(DATASET CONTENT begins)
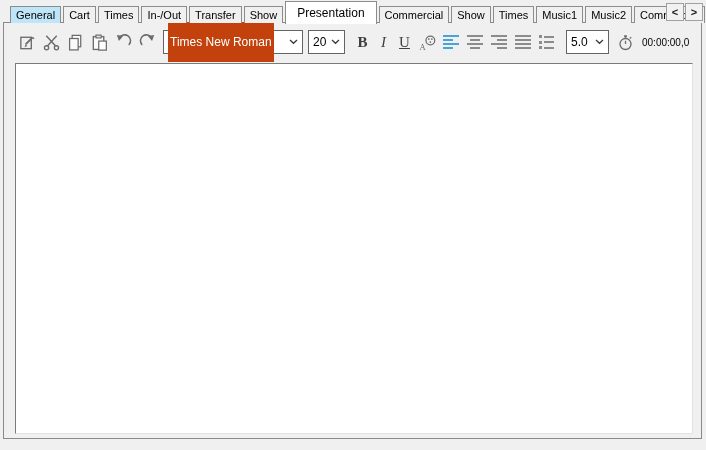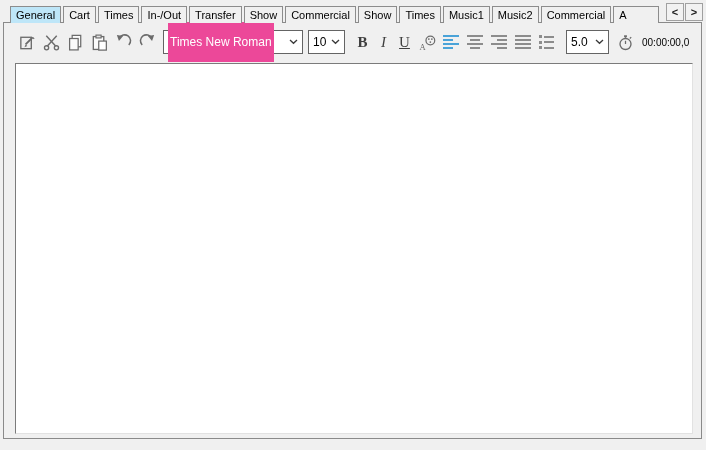--- a/index.html
+++ b/index.html
@@ -101,6 +101,7 @@
   <div class="tab">In-/Out</div>
   <div class="tab">Transfer</div>
   <div class="tab">Show</div>
+  <div class="tab selected">Presentation</div>
   <div class="tab">Commercial</div>
   <div class="tab">Show</div>
   <div class="tab">Times</div>

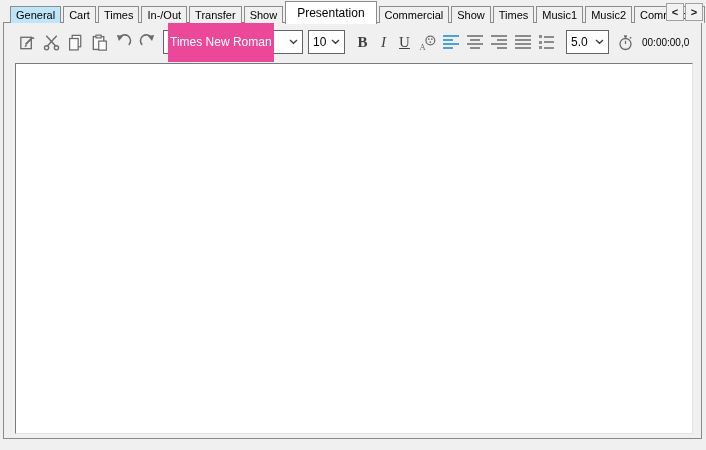--- a/index.html
+++ b/index.html
@@ -58,7 +58,7 @@
   }
   .combo .chev{margin-left:auto;display:flex;align-items:center}
   #font-combo{width:140px;margin:0 5px 0 4px;}
-  #font-combo .value{background:#ec4899;color:#fff;padding:13px 2px;overflow:hidden;white-space:nowrap}
+  #font-combo .value{background:#c2410c;color:#fff;padding:13px 2px;overflow:hidden;white-space:nowrap}
   #size-combo{width:37px;margin-right:7px;}
   #spacing-combo{width:43px;margin:0 4px 0 7px;align-items:center;}
   .letter-btn{

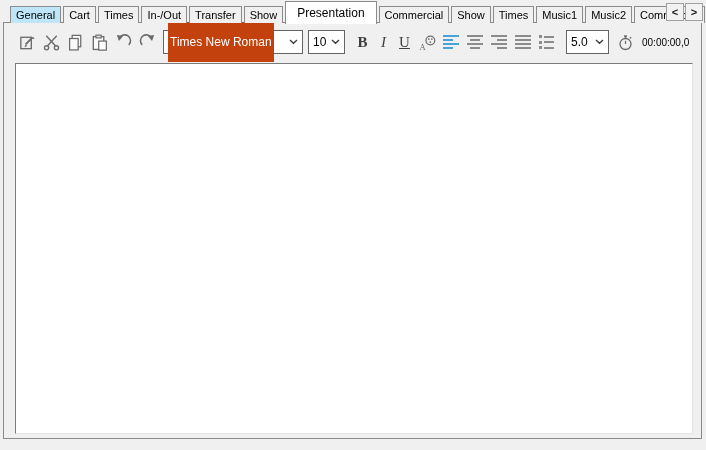--- a/index.html
+++ b/index.html
@@ -181,7 +181,7 @@
     </div>
 
     <div class="combo" id="size-combo">
-      <span>10</span>
+      <span>20</span>
       <span class="chev">
         <svg width="9" height="6" viewBox="0 0 9 6">
             <path d="M1 1 L4.5 4.3 L8 1" fill="none" stroke="#3a3a3a" stroke-width="1.3"></path>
(DATASET CONTENT ends)
DIRECTIONS:
All of the records above must be copied exactly, except for the pictures.

EXPECTED ANSWER:
--- a/index.html
+++ b/index.html
@@ -101,6 +101,7 @@
   <div class="tab">In-/Out</div>
   <div class="tab">Transfer</div>
   <div class="tab">Show</div>
+  <div class="tab selected">Presentation</div>
   <div class="tab">Commercial</div>
   <div class="tab">Show</div>
   <div class="tab">Times</div>

--- a/index.html
+++ b/index.html
@@ -58,7 +58,7 @@
   }
   .combo .chev{margin-left:auto;display:flex;align-items:center}
   #font-combo{width:140px;margin:0 5px 0 4px;}
-  #font-combo .value{background:#ec4899;color:#fff;padding:13px 2px;overflow:hidden;white-space:nowrap}
+  #font-combo .value{background:#c2410c;color:#fff;padding:13px 2px;overflow:hidden;white-space:nowrap}
   #size-combo{width:37px;margin-right:7px;}
   #spacing-combo{width:43px;margin:0 4px 0 7px;align-items:center;}
   .letter-btn{

--- a/index.html
+++ b/index.html
@@ -181,7 +181,7 @@
     </div>
 
     <div class="combo" id="size-combo">
-      <span>10</span>
+      <span>20</span>
       <span class="chev">
         <svg width="9" height="6" viewBox="0 0 9 6">
             <path d="M1 1 L4.5 4.3 L8 1" fill="none" stroke="#3a3a3a" stroke-width="1.3"></path>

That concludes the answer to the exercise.